Task statement:
Every entry below should be printed exactly, without its images.

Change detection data
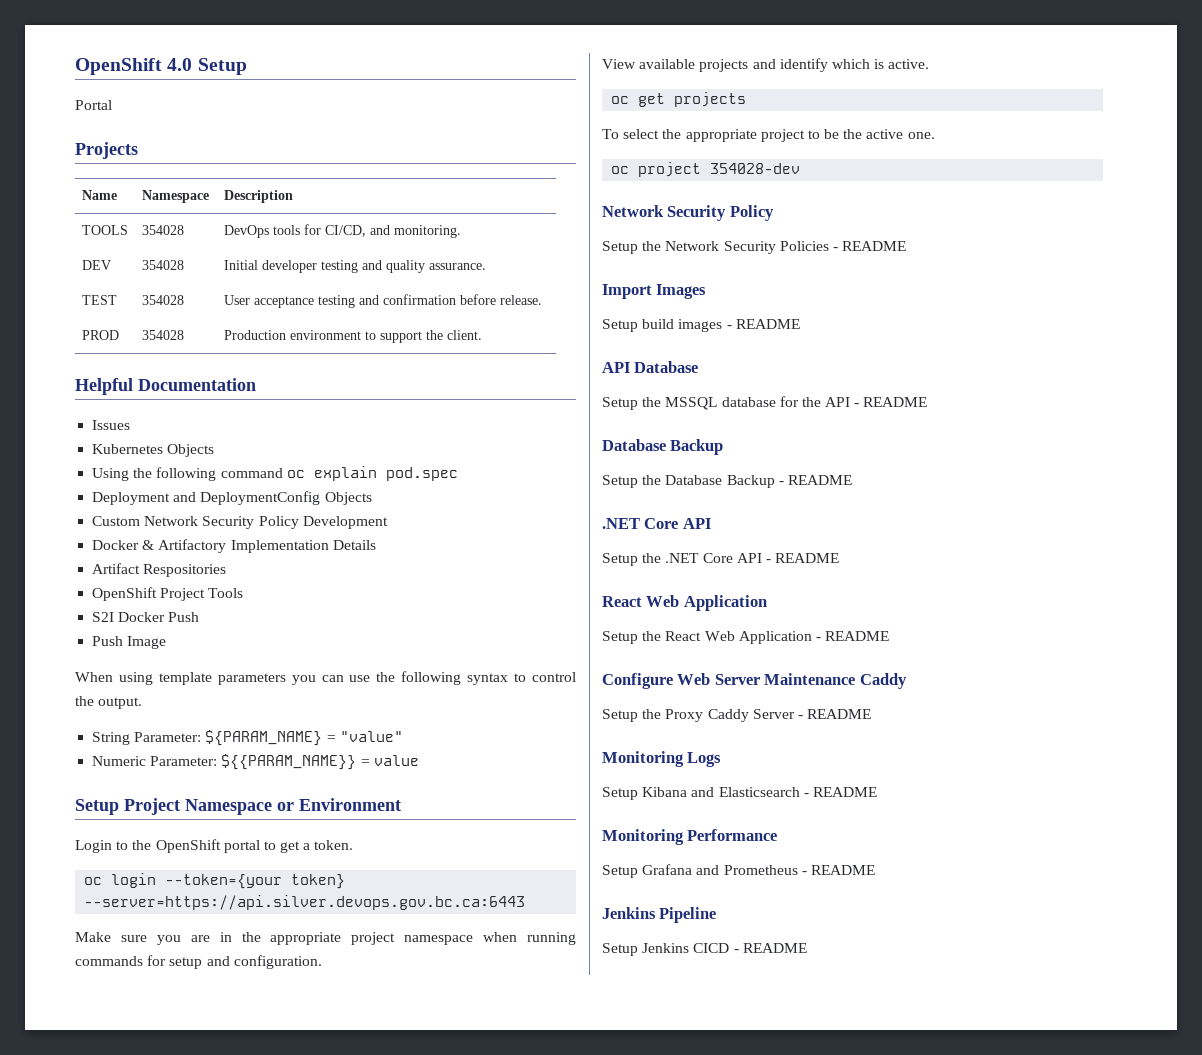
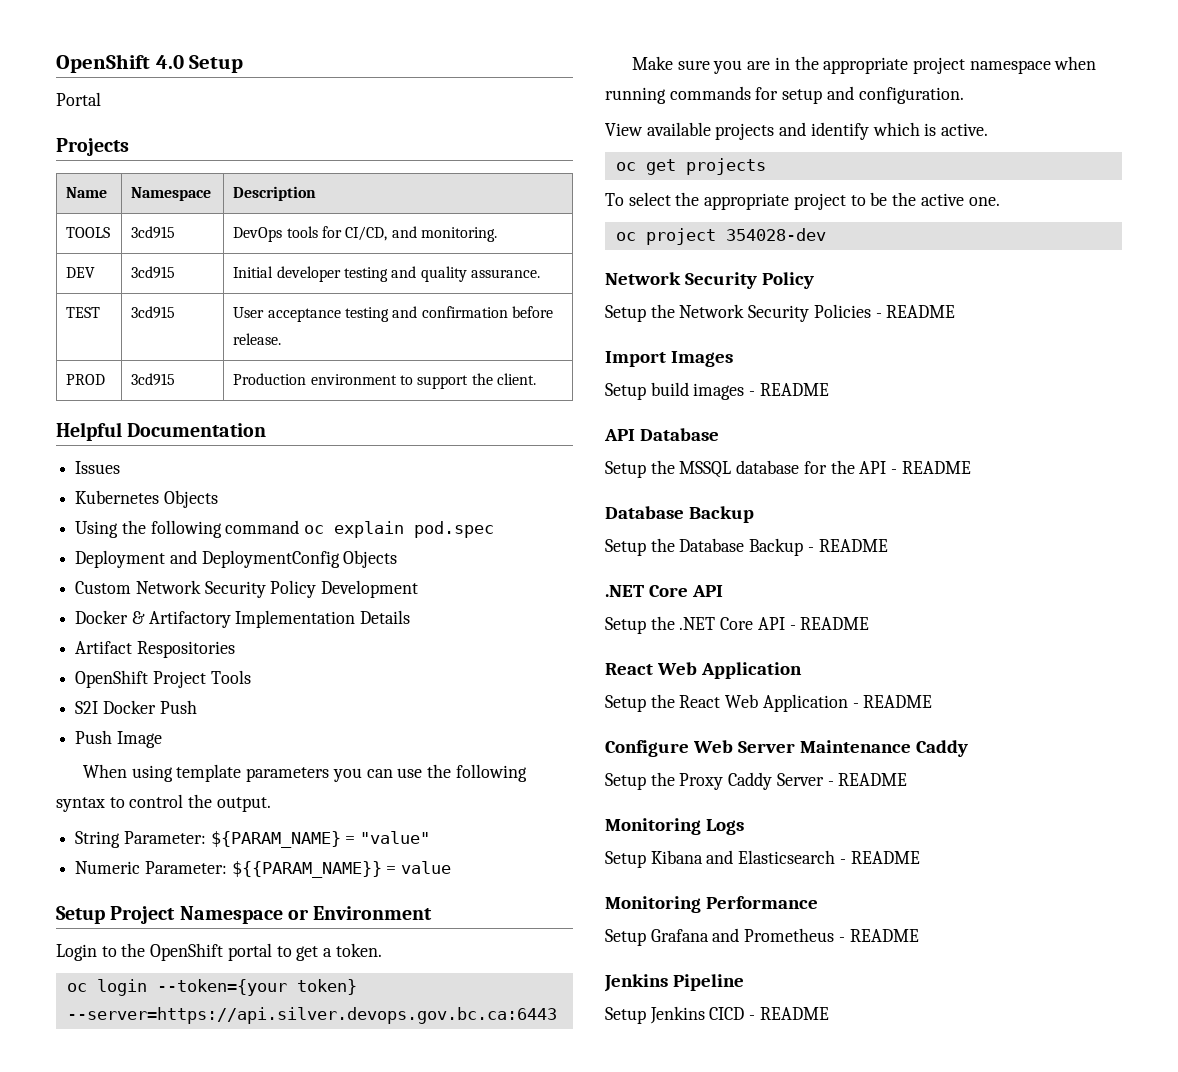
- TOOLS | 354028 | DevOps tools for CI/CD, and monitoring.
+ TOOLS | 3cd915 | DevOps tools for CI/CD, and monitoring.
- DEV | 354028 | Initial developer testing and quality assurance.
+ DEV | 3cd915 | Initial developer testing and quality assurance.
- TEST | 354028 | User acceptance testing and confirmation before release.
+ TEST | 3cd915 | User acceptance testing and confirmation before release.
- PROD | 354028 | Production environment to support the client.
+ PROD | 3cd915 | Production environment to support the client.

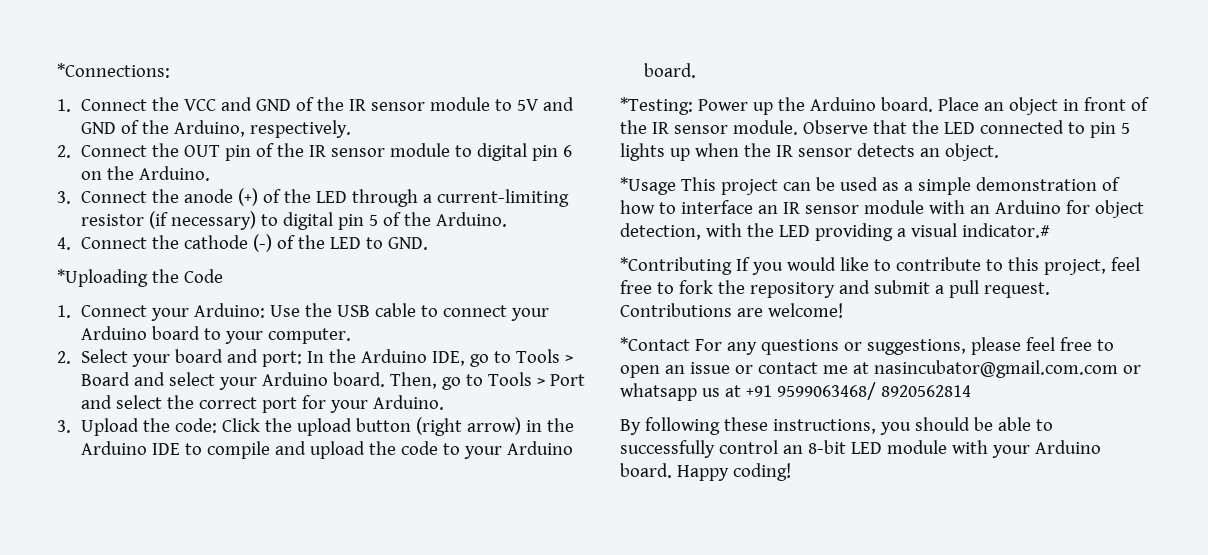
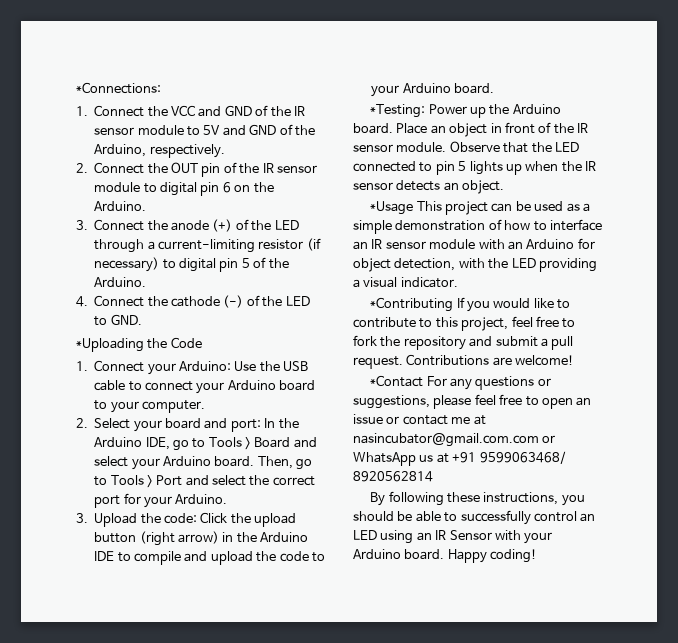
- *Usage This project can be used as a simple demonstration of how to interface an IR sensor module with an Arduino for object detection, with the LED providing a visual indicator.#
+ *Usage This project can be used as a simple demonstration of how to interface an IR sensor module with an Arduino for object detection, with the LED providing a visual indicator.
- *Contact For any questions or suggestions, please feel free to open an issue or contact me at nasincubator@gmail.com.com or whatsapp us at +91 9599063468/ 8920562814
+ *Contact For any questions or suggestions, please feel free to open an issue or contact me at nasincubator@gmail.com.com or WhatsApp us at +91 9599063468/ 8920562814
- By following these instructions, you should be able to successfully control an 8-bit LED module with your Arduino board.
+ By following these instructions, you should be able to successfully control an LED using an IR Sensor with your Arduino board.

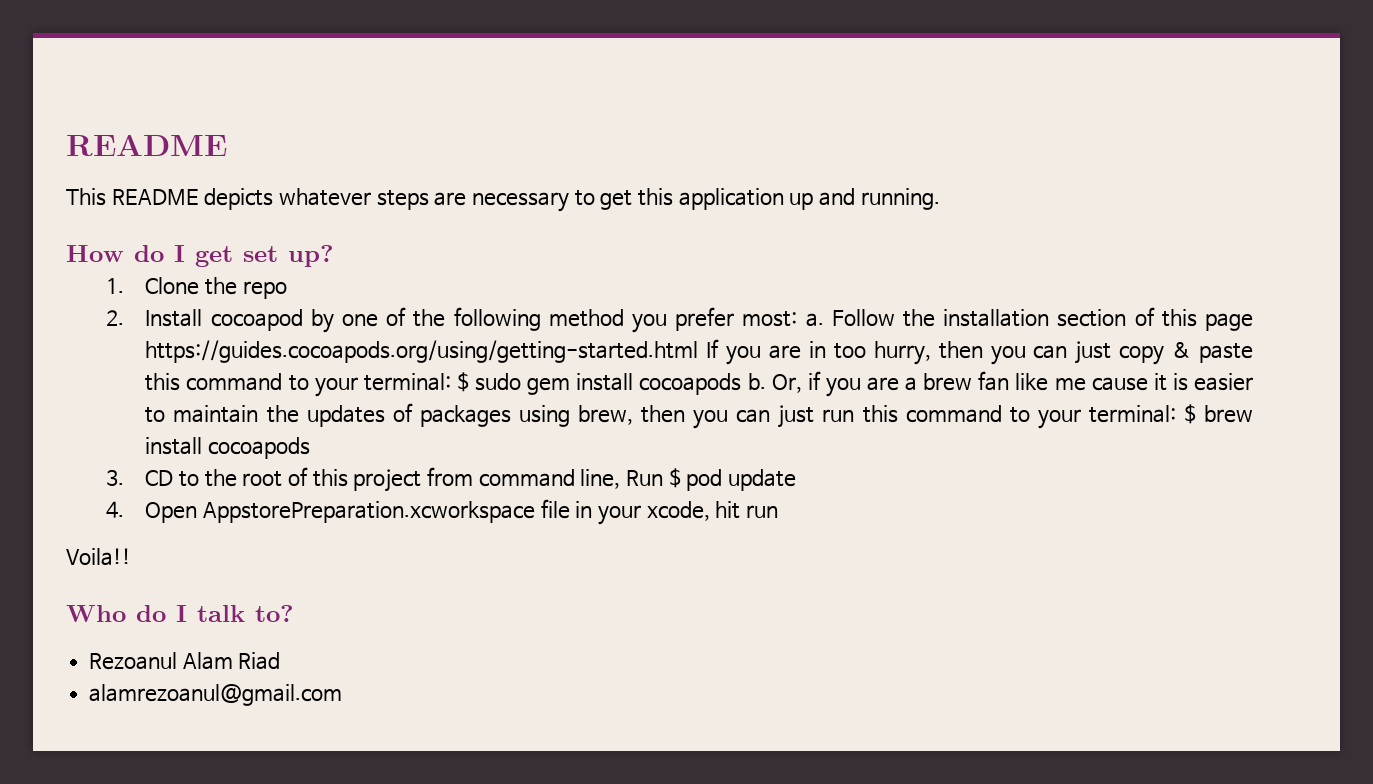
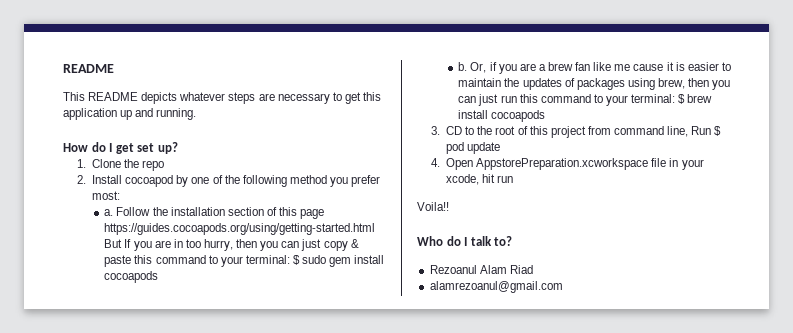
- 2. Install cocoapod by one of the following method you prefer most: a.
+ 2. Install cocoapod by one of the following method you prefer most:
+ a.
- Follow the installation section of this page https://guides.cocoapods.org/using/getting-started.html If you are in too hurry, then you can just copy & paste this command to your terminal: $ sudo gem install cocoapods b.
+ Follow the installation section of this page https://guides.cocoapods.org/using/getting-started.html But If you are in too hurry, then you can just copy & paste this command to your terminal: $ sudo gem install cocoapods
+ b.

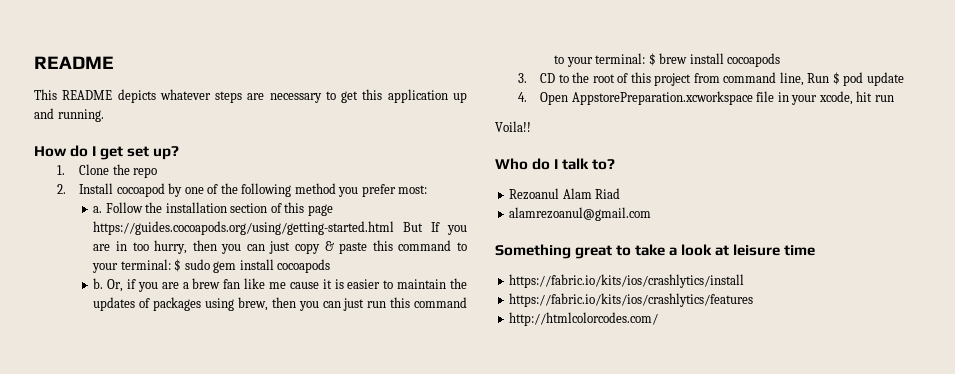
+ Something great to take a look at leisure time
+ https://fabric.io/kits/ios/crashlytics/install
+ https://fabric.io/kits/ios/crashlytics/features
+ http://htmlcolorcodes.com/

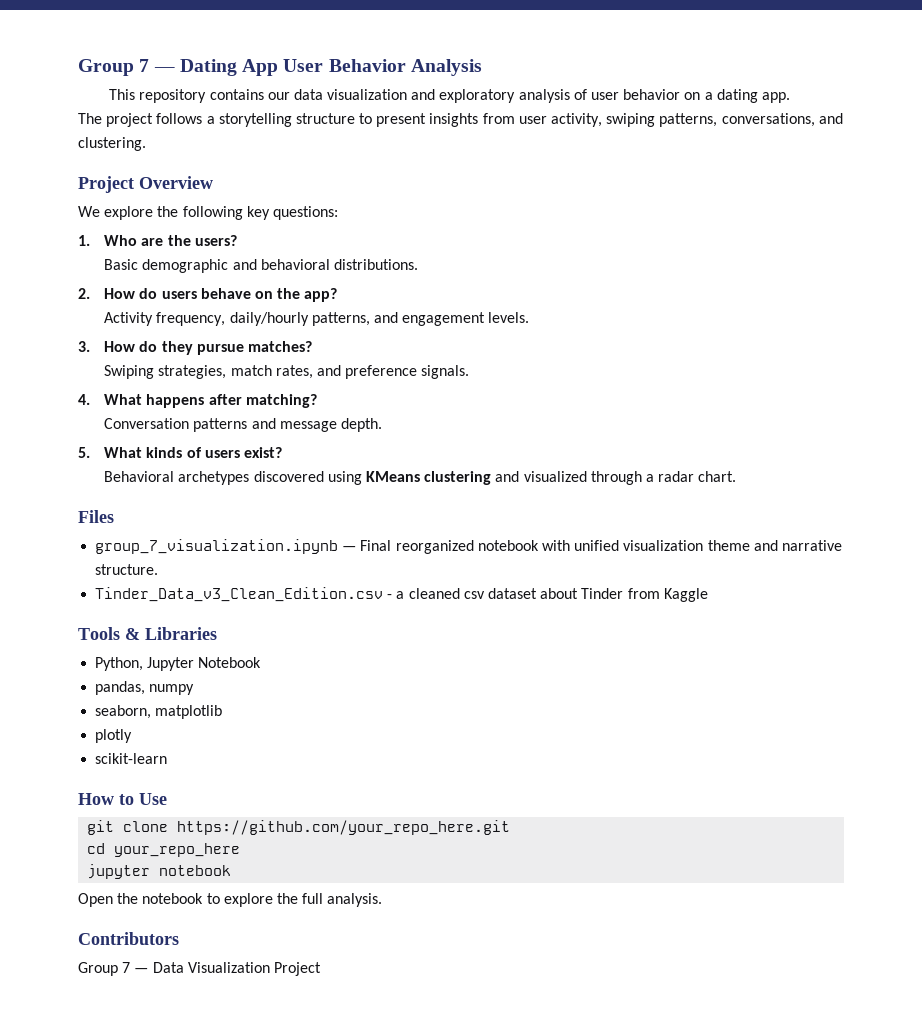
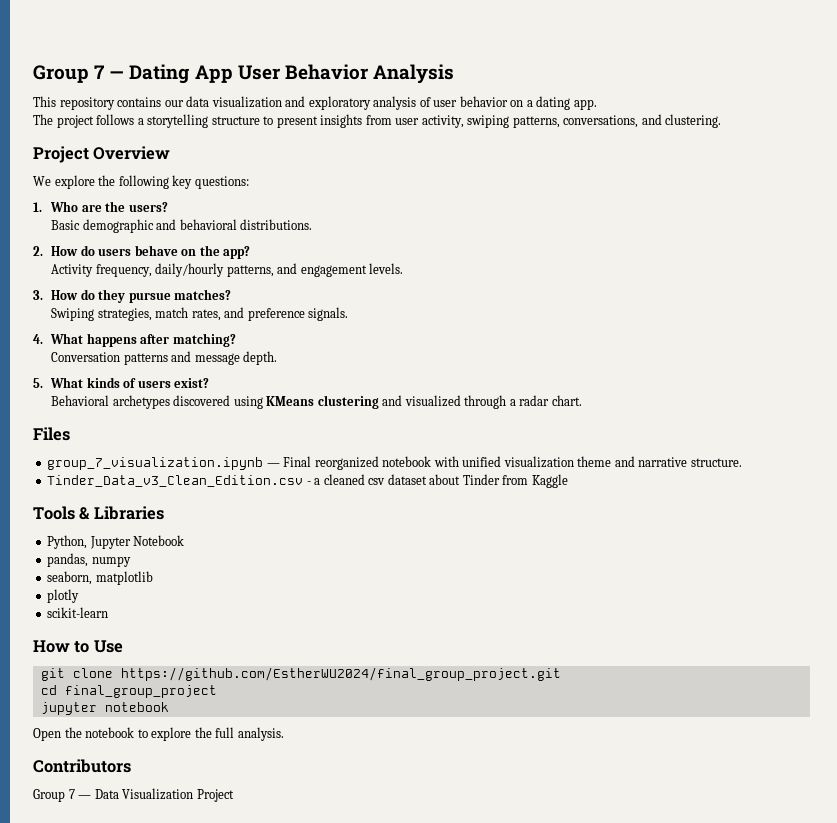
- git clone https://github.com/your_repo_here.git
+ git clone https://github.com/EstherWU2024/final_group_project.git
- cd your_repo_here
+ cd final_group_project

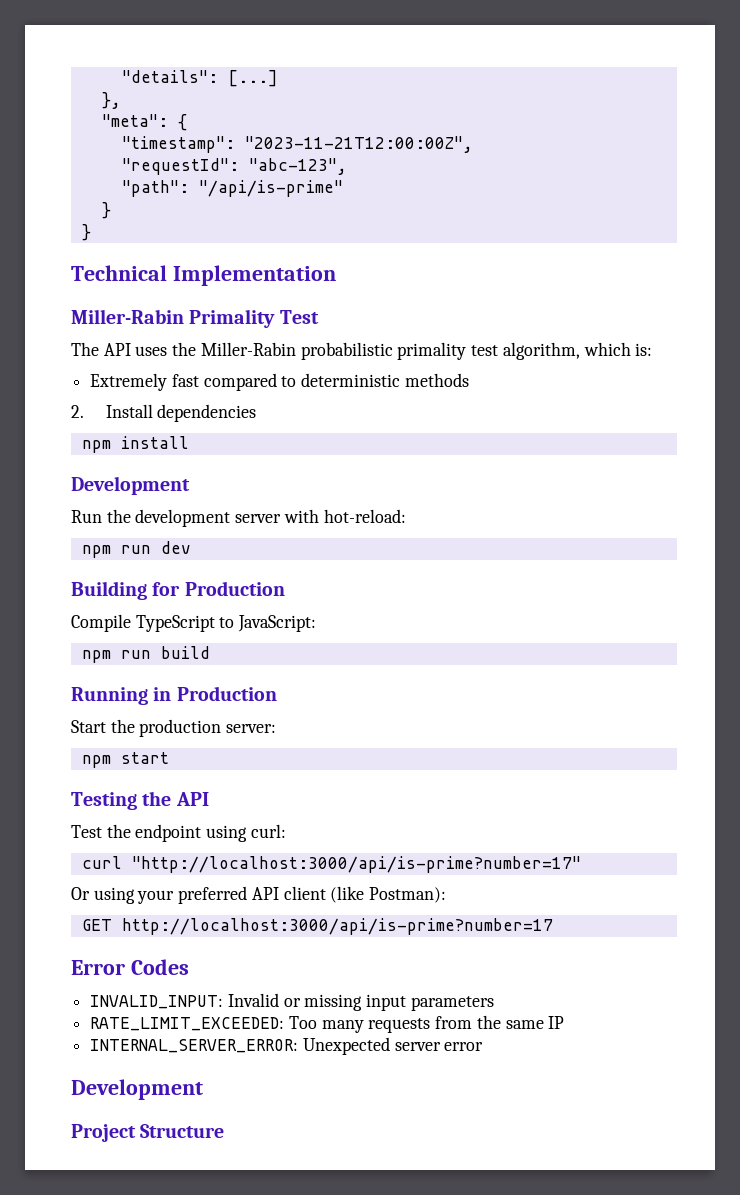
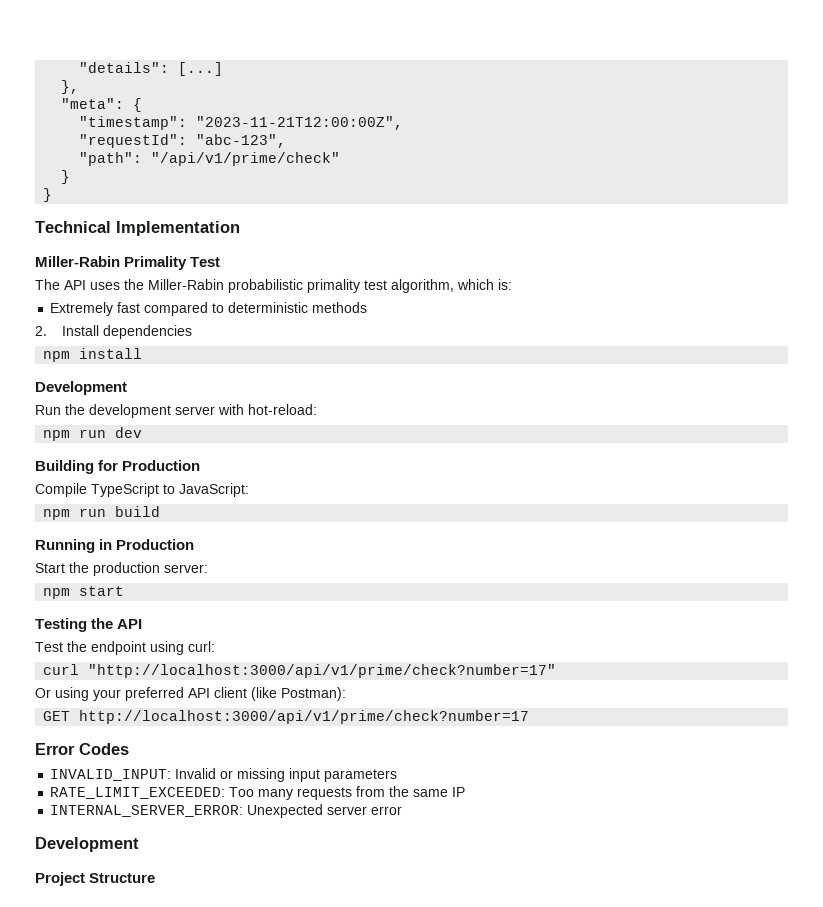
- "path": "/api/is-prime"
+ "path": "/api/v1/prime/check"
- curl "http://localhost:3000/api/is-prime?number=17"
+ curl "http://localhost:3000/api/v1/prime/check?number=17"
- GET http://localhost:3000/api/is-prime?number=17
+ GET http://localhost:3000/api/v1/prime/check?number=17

Written response:
- TOOLS | 354028 | DevOps tools for CI/CD, and monitoring.
+ TOOLS | 3cd915 | DevOps tools for CI/CD, and monitoring.
- DEV | 354028 | Initial developer testing and quality assurance.
+ DEV | 3cd915 | Initial developer testing and quality assurance.
- TEST | 354028 | User acceptance testing and confirmation before release.
+ TEST | 3cd915 | User acceptance testing and confirmation before release.
- PROD | 354028 | Production environment to support the client.
+ PROD | 3cd915 | Production environment to support the client.

- *Usage This project can be used as a simple demonstration of how to interface an IR sensor module with an Arduino for object detection, with the LED providing a visual indicator.#
+ *Usage This project can be used as a simple demonstration of how to interface an IR sensor module with an Arduino for object detection, with the LED providing a visual indicator.
- *Contact For any questions or suggestions, please feel free to open an issue or contact me at nasincubator@gmail.com.com or whatsapp us at +91 9599063468/ 8920562814
+ *Contact For any questions or suggestions, please feel free to open an issue or contact me at nasincubator@gmail.com.com or WhatsApp us at +91 9599063468/ 8920562814
- By following these instructions, you should be able to successfully control an 8-bit LED module with your Arduino board.
+ By following these instructions, you should be able to successfully control an LED using an IR Sensor with your Arduino board.

- 2. Install cocoapod by one of the following method you prefer most: a.
+ 2. Install cocoapod by one of the following method you prefer most:
+ a.
- Follow the installation section of this page https://guides.cocoapods.org/using/getting-started.html If you are in too hurry, then you can just copy & paste this command to your terminal: $ sudo gem install cocoapods b.
+ Follow the installation section of this page https://guides.cocoapods.org/using/getting-started.html But If you are in too hurry, then you can just copy & paste this command to your terminal: $ sudo gem install cocoapods
+ b.

+ Something great to take a look at leisure time
+ https://fabric.io/kits/ios/crashlytics/install
+ https://fabric.io/kits/ios/crashlytics/features
+ http://htmlcolorcodes.com/

- git clone https://github.com/your_repo_here.git
+ git clone https://github.com/EstherWU2024/final_group_project.git
- cd your_repo_here
+ cd final_group_project

- "path": "/api/is-prime"
+ "path": "/api/v1/prime/check"
- curl "http://localhost:3000/api/is-prime?number=17"
+ curl "http://localhost:3000/api/v1/prime/check?number=17"
- GET http://localhost:3000/api/is-prime?number=17
+ GET http://localhost:3000/api/v1/prime/check?number=17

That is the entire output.